Source records
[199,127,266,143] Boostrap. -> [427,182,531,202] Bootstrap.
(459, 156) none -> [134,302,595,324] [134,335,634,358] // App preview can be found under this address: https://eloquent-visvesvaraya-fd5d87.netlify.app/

* * *

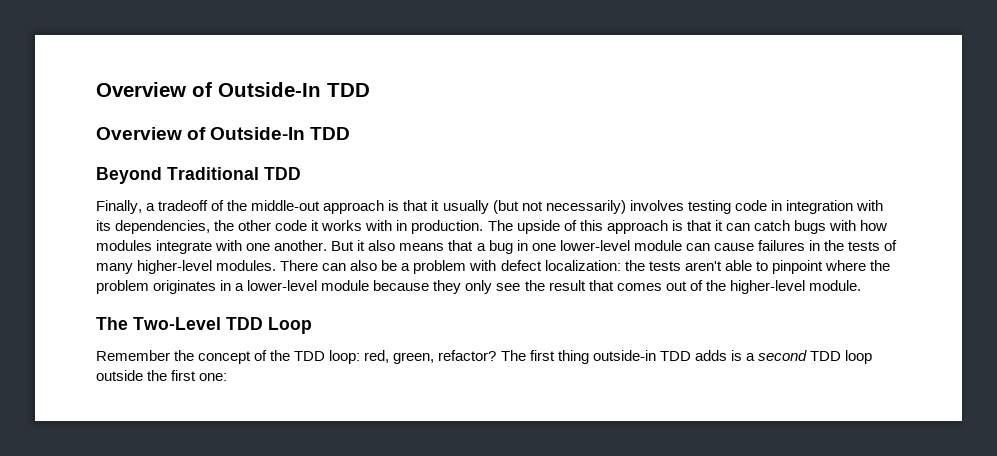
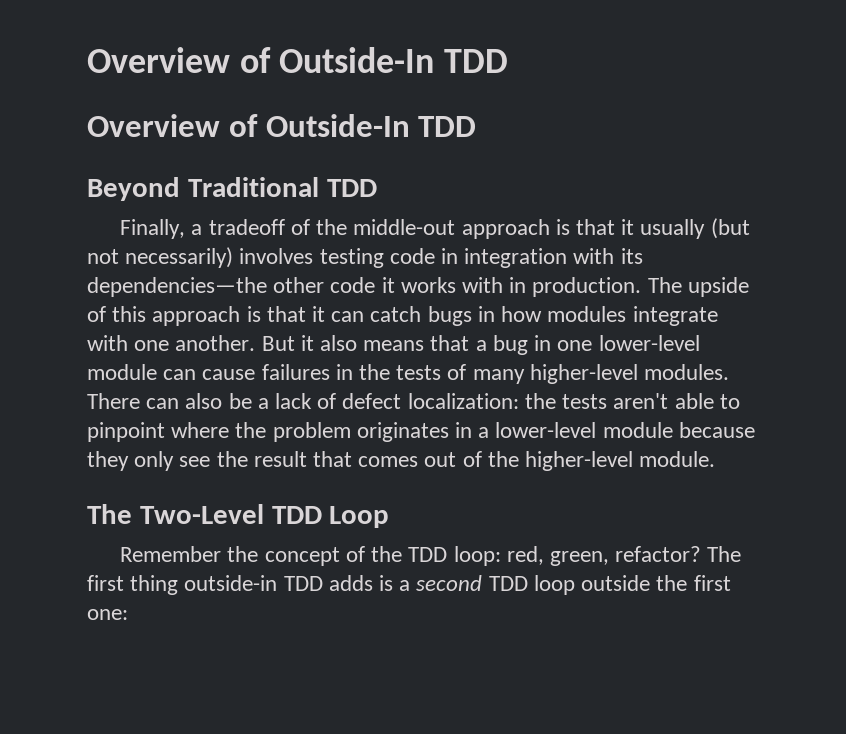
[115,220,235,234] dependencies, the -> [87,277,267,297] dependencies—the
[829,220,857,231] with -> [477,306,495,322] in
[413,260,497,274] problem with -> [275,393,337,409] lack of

==

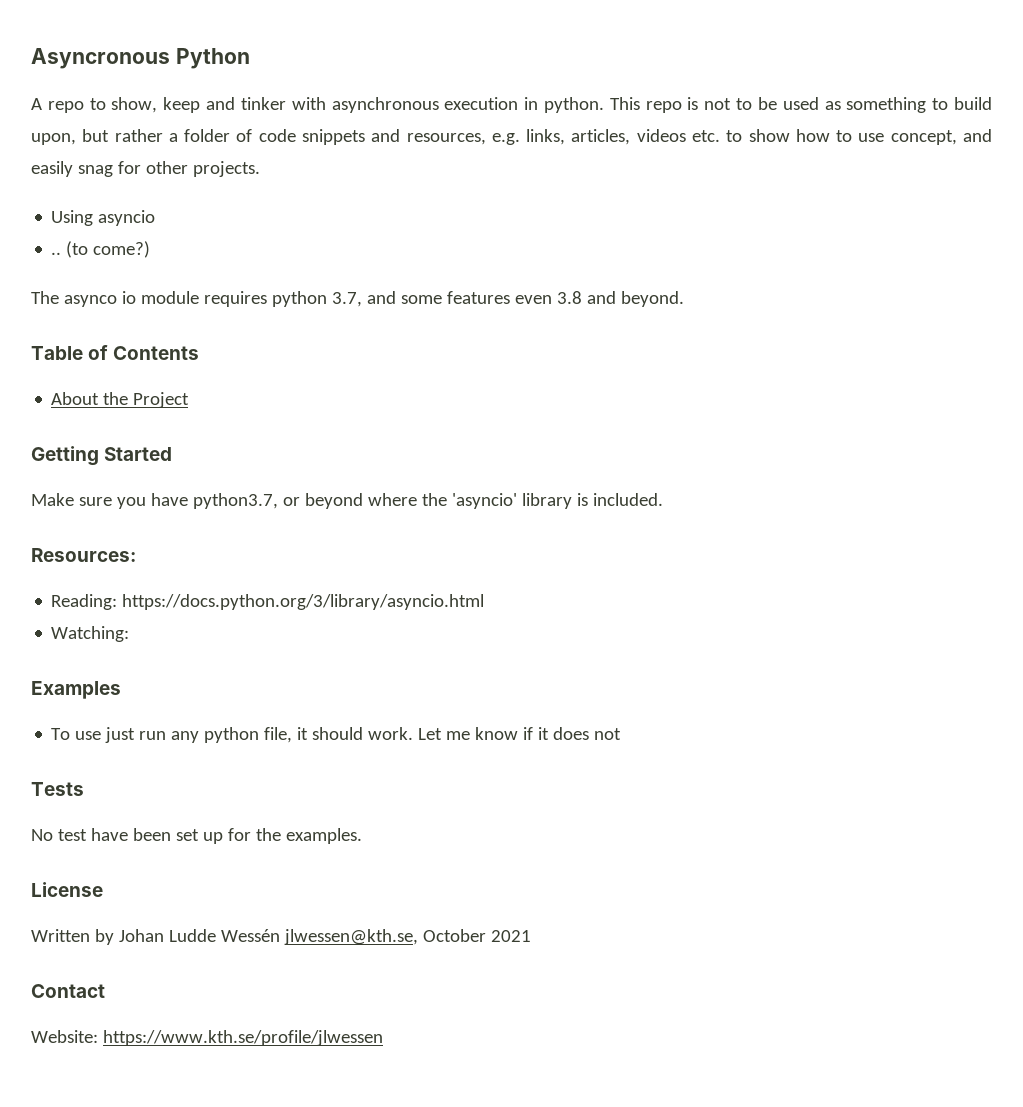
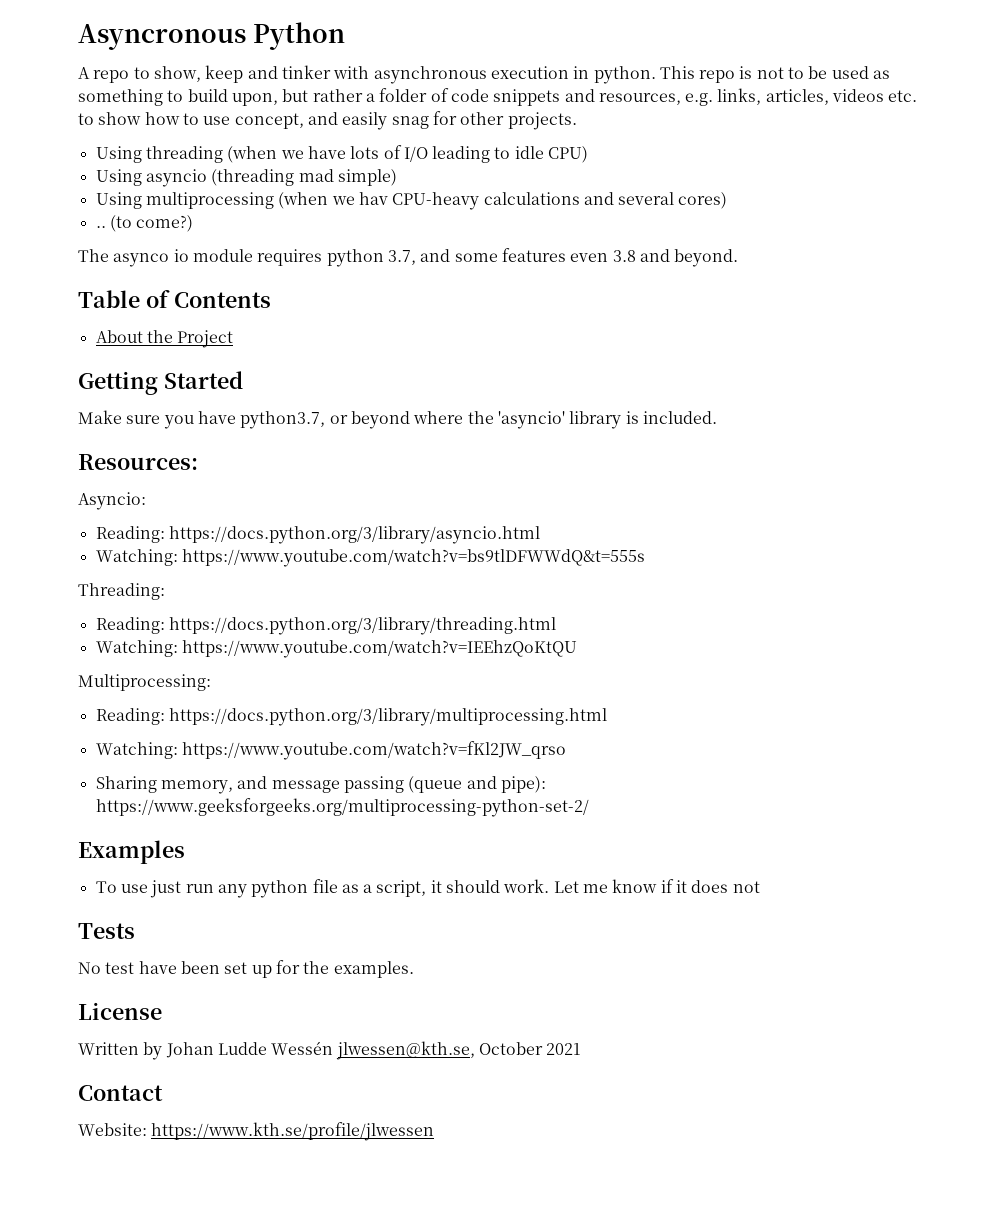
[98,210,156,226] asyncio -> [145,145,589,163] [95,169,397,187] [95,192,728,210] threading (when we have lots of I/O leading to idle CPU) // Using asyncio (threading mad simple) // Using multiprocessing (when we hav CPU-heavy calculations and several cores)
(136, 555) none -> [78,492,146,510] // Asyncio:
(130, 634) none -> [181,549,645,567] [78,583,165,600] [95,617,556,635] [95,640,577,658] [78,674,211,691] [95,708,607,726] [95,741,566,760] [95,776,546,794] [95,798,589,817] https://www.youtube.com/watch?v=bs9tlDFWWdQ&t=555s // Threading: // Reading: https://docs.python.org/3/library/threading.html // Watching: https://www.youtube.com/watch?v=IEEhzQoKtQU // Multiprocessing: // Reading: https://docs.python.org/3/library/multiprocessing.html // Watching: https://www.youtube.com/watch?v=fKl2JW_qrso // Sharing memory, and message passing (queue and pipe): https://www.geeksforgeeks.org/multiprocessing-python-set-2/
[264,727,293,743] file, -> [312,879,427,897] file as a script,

Required work
Give back exactly the lines above starting at the line where "[199,127,266,143] Boostrap. ->" appears and ending at the line where "(459, 156) none" appears, both included, with no other lines.

The answer
[199,127,266,143] Boostrap. -> [427,182,531,202] Bootstrap.
(459, 156) none -> [134,302,595,324] [134,335,634,358] // App preview can be found under this address: https://eloquent-visvesvaraya-fd5d87.netlify.app/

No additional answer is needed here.